It’s a wrap! Like her ubiquitous, ever-modern wrap dress, designer-muse-influencer-icon Diane von Furstenberg has been a part of many cultural phenomena, from famed Studio 54 and Andy Warhol’s Factory scene to her new installation, Journey of a Dress, celebrating 40 years of her staple garment. The 67-year-old designer collaborated with a curatorial dream team — renowned exhibition designer Bill Katz, set designer Stefan Beckman and fashion curator Michael Herz — to tell her larger than life, rags to riches story in an intimate gallery setting inside the Los Angeles County Museum of Art complex’s landmark Wilshire May Company Building. Here are three reasons the fashion set is flocking in droves, and why you should too.
The exhibit was an instant hit
For its debut on January 11, plenty of A-list stars were in attendance, from Gwyneth Paltrow to Rooney Mara and Allison Williams, who visited the 198-dress exhibit in the historic building that housed the venerated May Company department store until it was shuttered in 1985. Fashionistas and curious tourists alike continue to enjoy the free installation, featuring an elegant army of wrap dress-clad, lithe white mannequins (custom designed by Ralph Pucci), in color-coded groupings. It’s a fitting public response mirroring the runaway success of an iconic dress that’s been selling like hotcakes since its 1974 debut.

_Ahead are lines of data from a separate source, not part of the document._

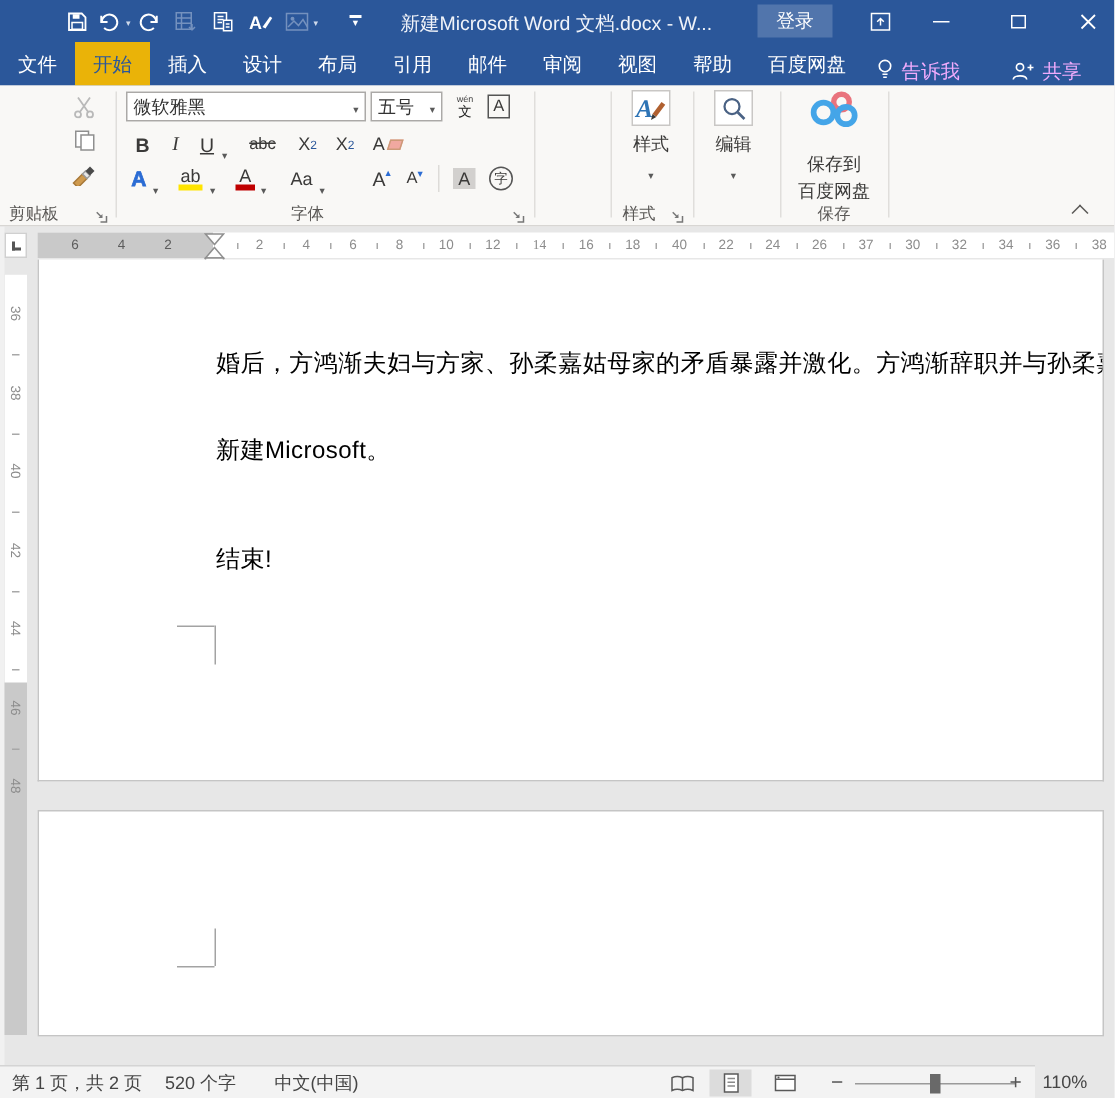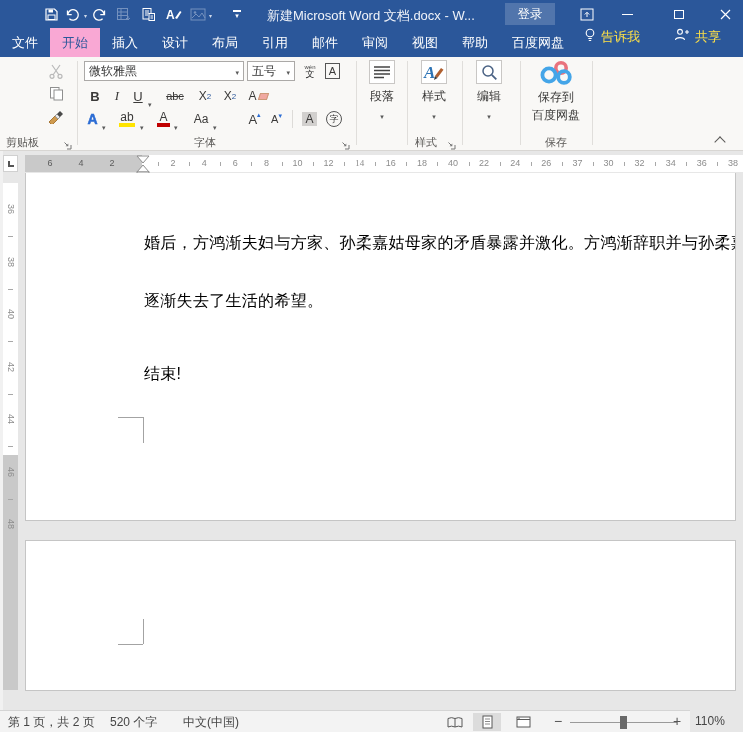"开始" .tab.active { background: #f9a8d4 -> #eab308 }
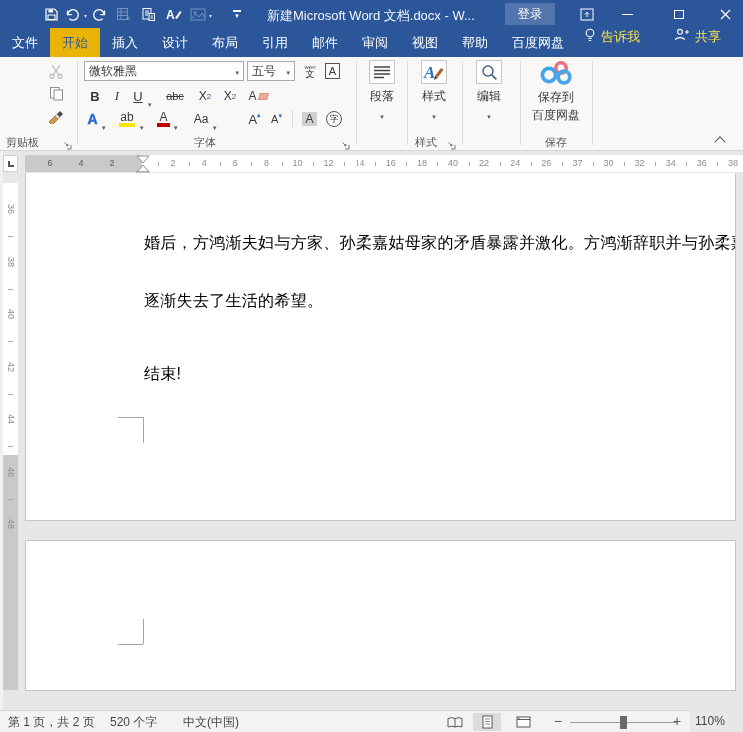"告诉我" .tellme, .sharebox { align-items: flex-start -> flex-end; color: #fde047 -> #f0abfc }
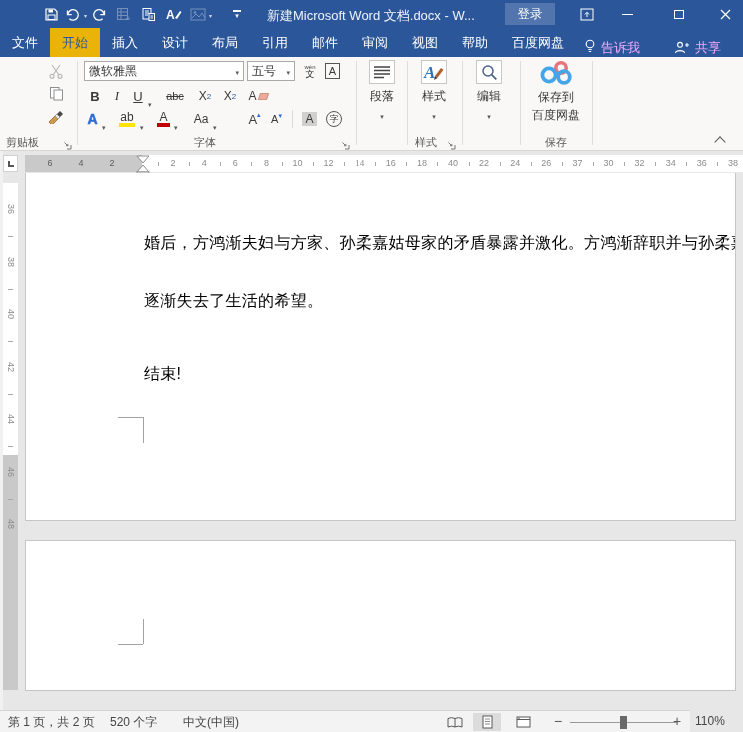"段落" div.bigbtn { html: <div> <span> <svg> <path></path> </svg> </span> <span>段落</span> <span></span> </div> -> none }
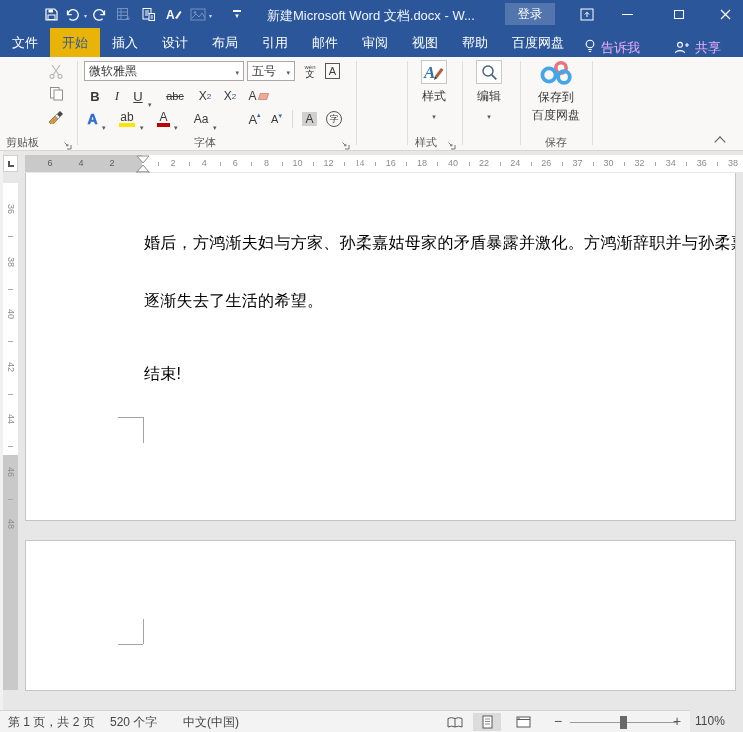"保存到" span { margin-top: 0 -> 12px }
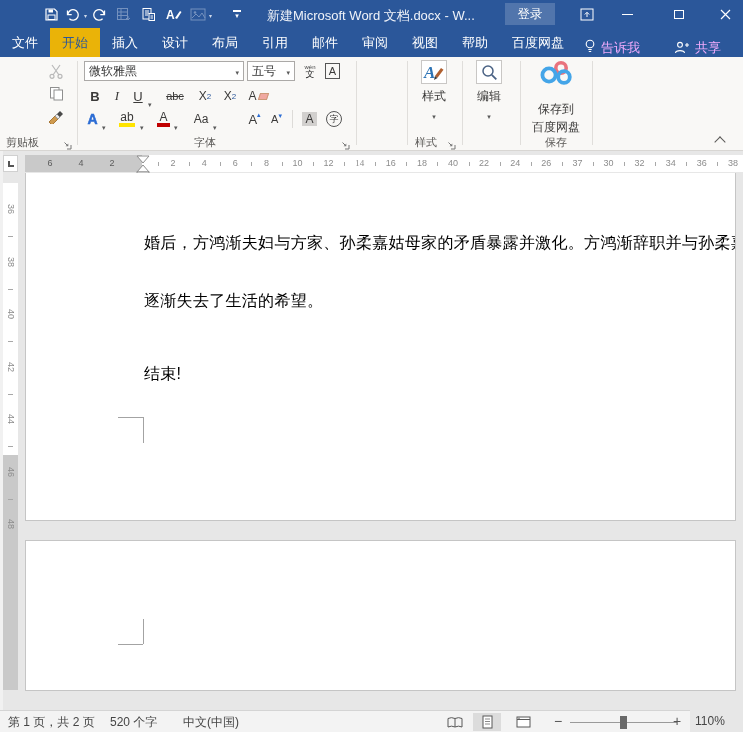"逐渐失去了生活的希望。" div.docline { text: 逐渐失去了生活的希望 -> 新建Microsoft }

This 40th anniversary exhibit is also a quick study in influential contemporary art, with more than 70 original works depicting the beautiful von Furstenberg as a muse in paintings and photo works by heavy hitter visual artists, including Warhol, Helmut Newton, Chuck Close, Francesco Clemente and Annie Leibovitz.
There’s an ever-evolving history behind the dress
The most arresting aspect to this tiny installation, in the scope of adjacent LACMA’s other big exhibitions, is the layering of stories of the wrap dress, its creator and those who’ve worn it. The hot pink entrance walls are outfitted in movie stills, fashion magazine pages and news stories, which feature buzzed about women wearing the dress. From Madonna and Michelle Obama to famed ex-political prisoner Ingrid Betancourt and Amy Adams in the Oscar-nominated American Hustle, this simple article of clothing is an established part of women’s history and represents its original aim of being every woman’s go-to dress. The vintage black and white wrap dress that anchors the exhibit (it’s the lead dress in the sea of mannequins) belongs to a customer who happened to overhear von Furstenberg talking about her search for these dresses at a DVF boutique in Florida a few months before the opening. She had purchased it when the line originally launched, and donated it to the cause.
For American Hustle, director David O. Russell and costume designer Michael Wilkinson were hot on the hunt for authentic, 1970s versions of the dress, from the green and white dress von Furstenberg wore on the cover of Newsweek found at an online vintage dealer to a chocolate wrap dress with a graphic feather print dug up at an L.A. costume rental house. The last of the three dresses worn by the actress in the film is a contemporary DVF number, splashed with black and a red jumbo leopard print.
Journey of a Dress is on-view only until April 1, but there are other ways to get in on the action. In collaboration with The Andy Warhol Foundation for the Visual Arts, a limited edition collection of Pop Wraps — think a mash-up of von Furstenberg’s and Warhol’s famous prints — is currently available for purchase online.
The exhibit is interactive
The creators of the show made sure that the experience is highly interactive, beginning simply with the floor-to-ceiling mirrored walls in the mannequin room to wallpapers emblazoned in bold, signature wrap dress patterns. You’re encouraged to take selfies against the kaleidoscope of backdrops and post on social media in the pop-up shop, where you’re gifted with prints from an Instagram booth. The mini-boutique also stocks pretty notepads, candles and scarves. And you can buy a wrap dress of your own on one of the iPads set up to shop the special edition styles. Not only does art meet commerce quite effortlessly at Journey of a Dress — but the curators also seem to have the sequel in mind. In a campaign called, “Tell Us Your Wrap Story,” women worldwide can submit narratives of special moments when they were wearing a wrap dress on DVF.com.